*Task prompt:*
Examine each line of the data. Copy those that contain the string "align".

── Exercise inputs

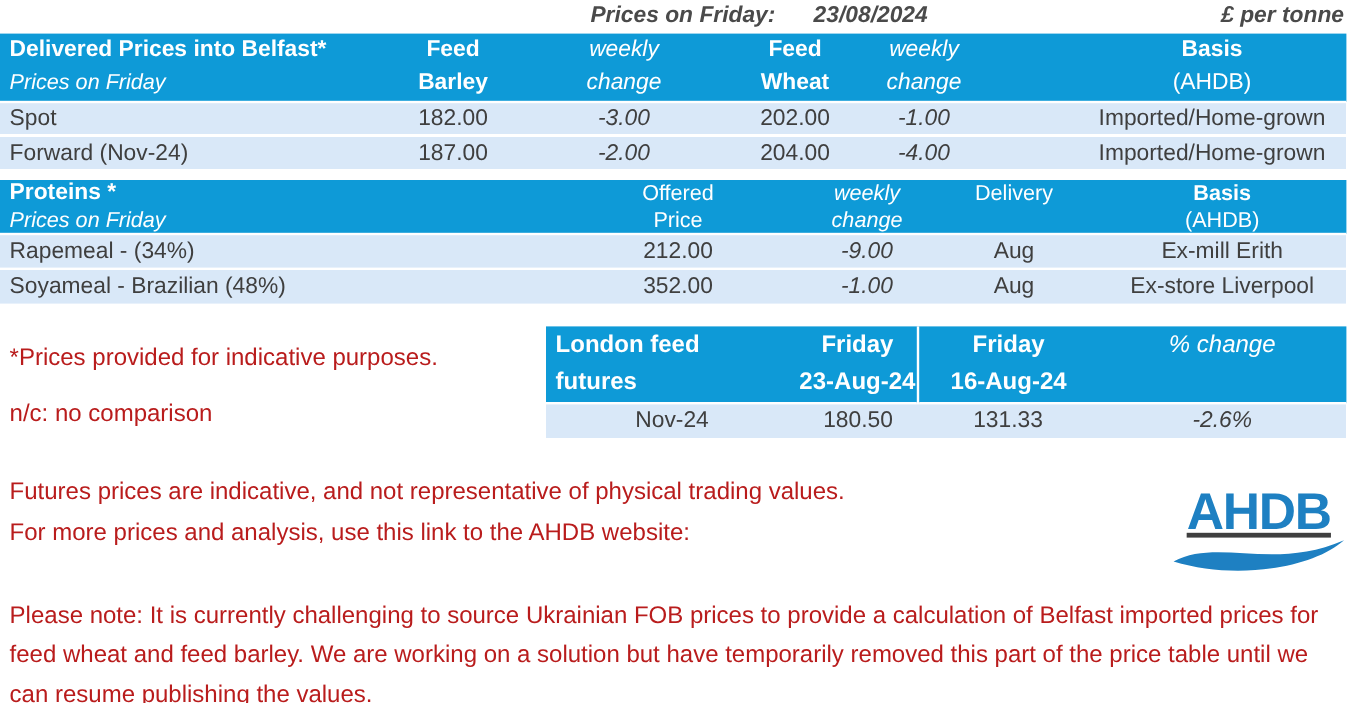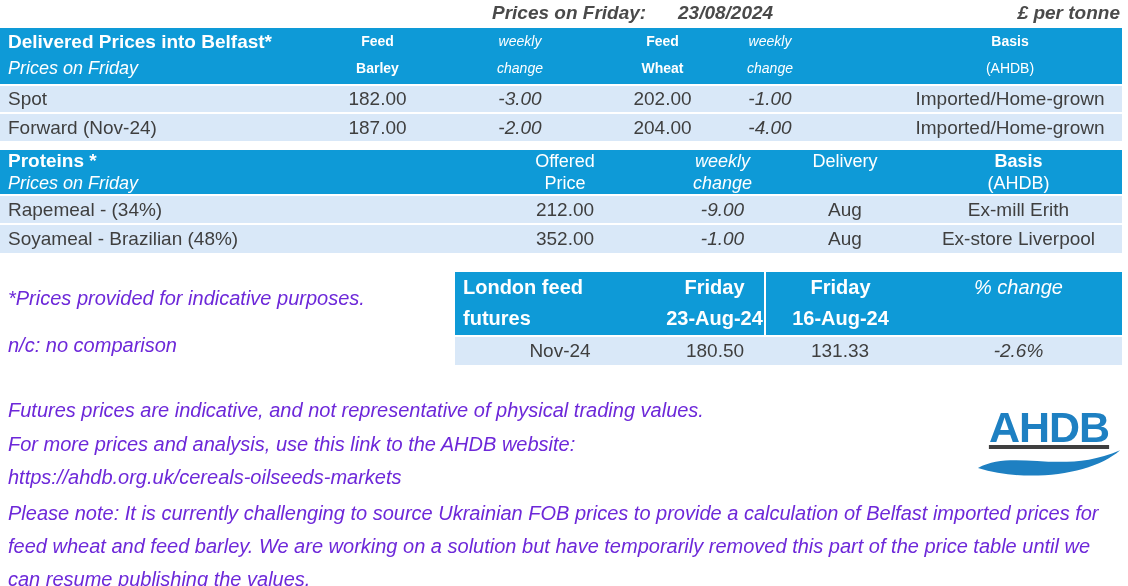--- a/index.html
+++ b/index.html
@@ -23,7 +23,7 @@
   th.titlecell { text-align:left; padding-left:8px; }
   .ttl { font-weight:bold; font-size:19px; }
   .sub { font-style:italic; font-size:18px; }
-  .hl  { font-size:14px; }
+  .hl  { font-size:19px; }
   th.center { text-align:center; }
   th .bold2 { font-weight:bold; }
   th .ital2 { font-style:italic; }

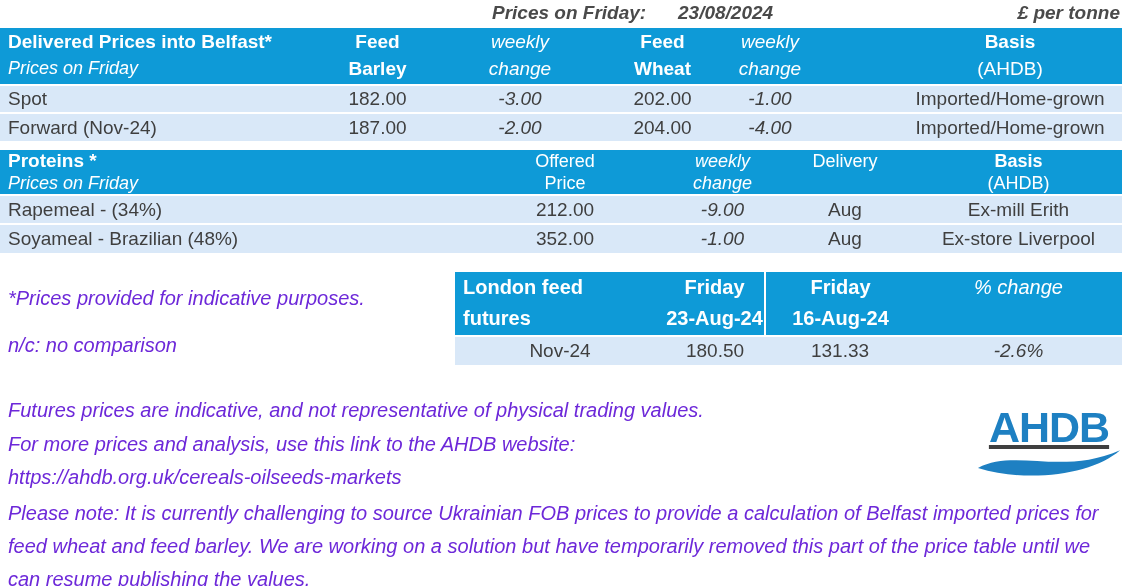--- a/index.html
+++ b/index.html
@@ -49,7 +49,7 @@
   .t3 th.vsep { border-left:2px solid #ffffff; }
 
   
-  .note { position:absolute; font-style:italic; color:#6d28d9; font-size:19px; white-space:nowrap; }
+  .note { position:absolute; color:#b91c1c; font-size:19px; white-space:nowrap; }
   .note-indicative { left:8px; top:287px; font-size:20px; }
   .note-nc         { left:8px; top:334px; font-size:20px; }
   .note-futures    { left:8px; top:399px; font-size:20px; }

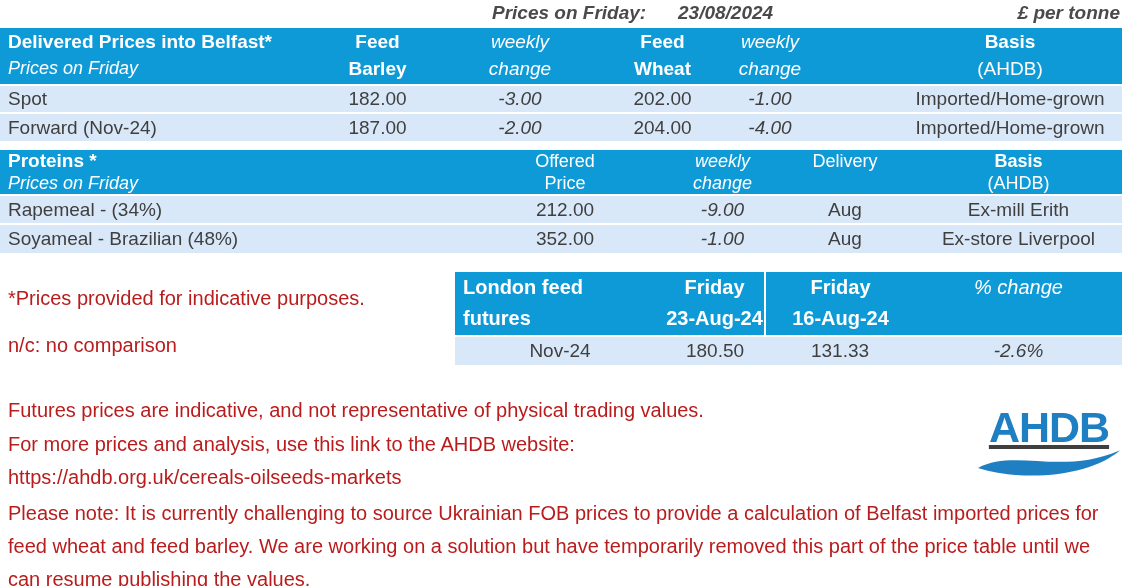--- a/index.html
+++ b/index.html
@@ -223,7 +223,6 @@
 
   <div class="note note-linkintro">For more prices and analysis, use this link to the AHDB website:</div>
   <div class="note note-futures">Futures prices are indicative, and not representative of physical trading values.</div>
-  <div class="note note-url">https://ahdb.org.uk/cereals-oilseeds-markets</div>
   <div class="note note-please">Please note: It is currently challenging to source Ukrainian FOB prices to provide a calculation of Belfast imported prices for feed wheat and feed barley. We are working on a solution but have temporarily removed this part of the price table until we can resume publishing the values.</div>
 
   <div class="logo">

────

*Solution for this exercise:*
   th.titlecell { text-align:left; padding-left:8px; }
   th.center { text-align:center; }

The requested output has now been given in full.